56 | P a g e (for survival) or have created innovations and witnessed growth. Both categories are equally deserving of being referred to as entrepreneurs Welter et al., (2017).

Therefore, this study also focuses on illustrating the contextual complexities engineered by skewed cultural and traditional norms which limit women enterprising capabilities, livelihoods and rights and how these women strive to overcome against perceived insurmountable odds. They strive to exit poverty by necessity through engaging in income generating business. They strive to reclaim their voices within their household, voices which are often drown due to financial dependencies on male household heads. These women strive to prove to all doubting Thomas’s, that indeed, they are a treasure of inestimable entrepreneurial capacities, those of which when they are restrained or locked limits the productivity of the nation whilst compounding the financial strain for the few working males.

It is worth noting that in recent years, researchers have made rapid and substantial progress in conceptualising their work (Baker & Welter, 2018). Zarhra et al., (2014) cautions as they observed that the focus has largely been placed on the role of context in influencing entrepreneurial start-up entry into the market which has limited entrepreneurial research regarding the nature of other forms of entrepreneurial activities and how context influences entrepreneurial processes.

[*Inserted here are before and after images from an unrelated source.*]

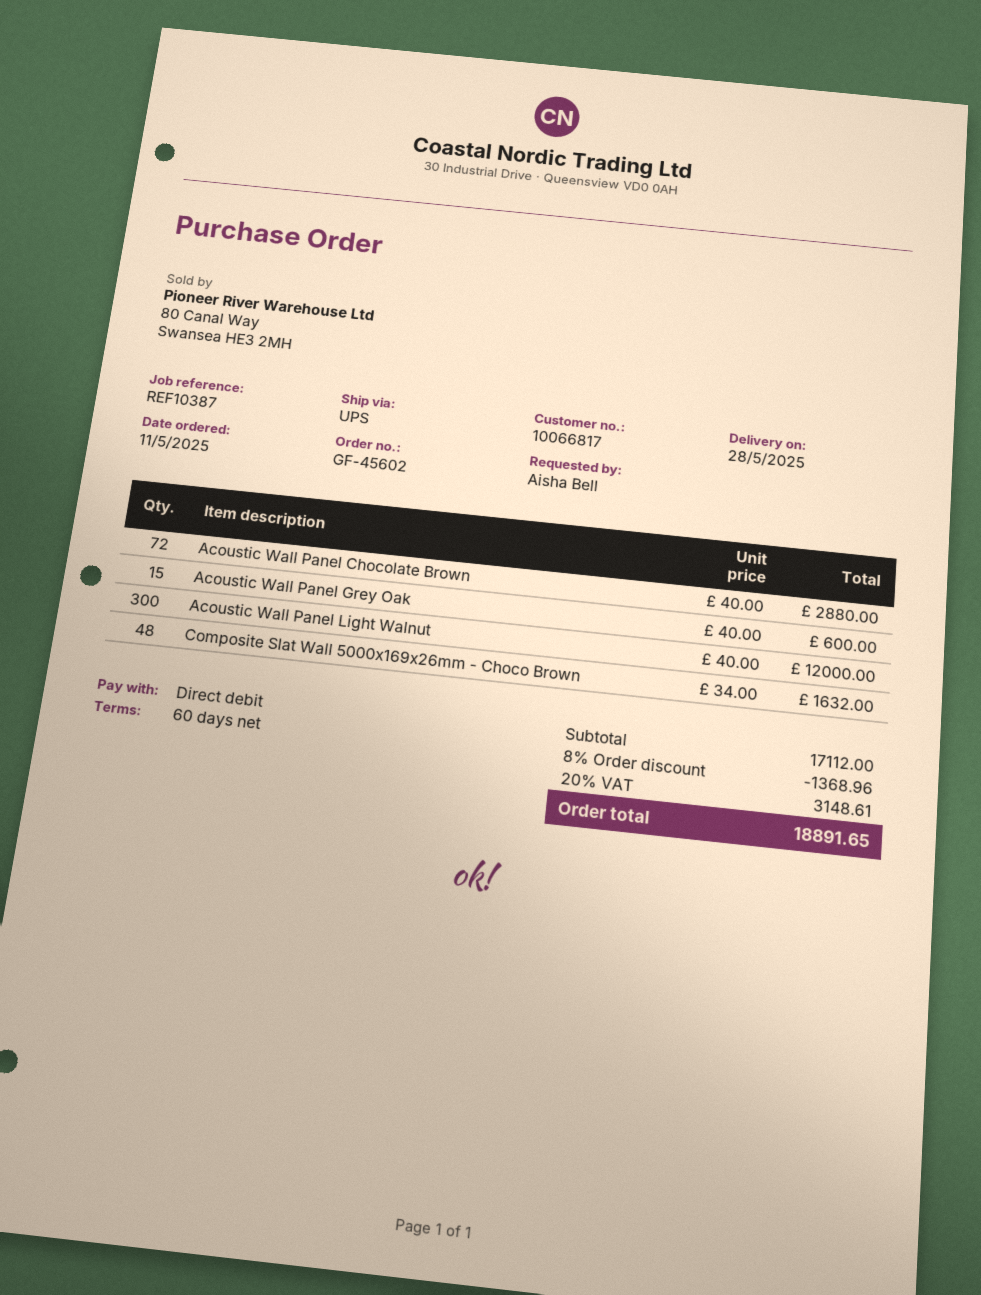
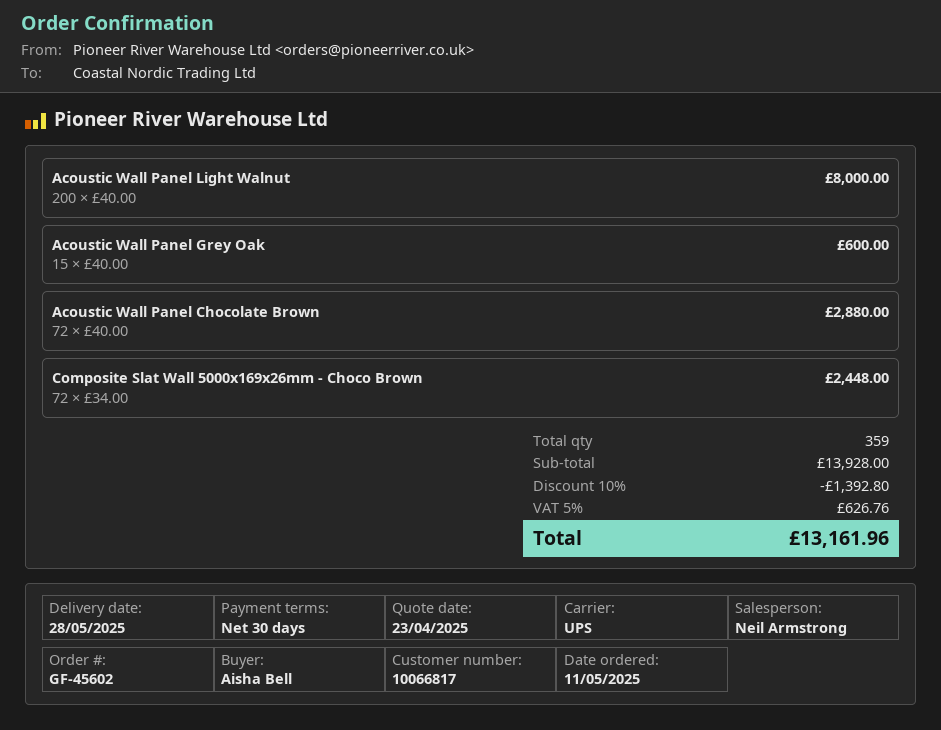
payment terms: 60 days -> 30 days
Acoustic Wall Panel Light Walnut: 300 x 40.00 = 12000.00 -> 200 x 40.00 = 8000.00
Composite Slat Wall 5000x169x26mm - Choco Brown: 48 x 34.00 = 1632.00 -> 72 x 34.00 = 2448.00
subtotal: 17112.00 -> 13928.00
discount: 8% = 1368.96 -> 10% = 1392.80
tax: 20% = 3148.61 -> 5% = 626.76
total: 18891.65 -> 13161.96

Accordingly, this study attempts to focus on how context (Nigerian) influence women entrepreneurs but also seeks to capture the nature of women entrepreneurial activities (what women do with access to resources) and how their local environments influence the entrepreneurial process (how women make decisions to access resources, engage with, benefit from and sustain or grow resources). This line of thought is predicated on the belief that by considering the other forms (not widely discussed) of entrepreneurship, the current study is indeed harvesting unique characteristics relevant to the core of what entrepreneurship is about. Welter et al., (2017) contends that “looking at the “other” is looking at entrepreneurship as there is no one type, the best way or ideal form of entrepreneurship”.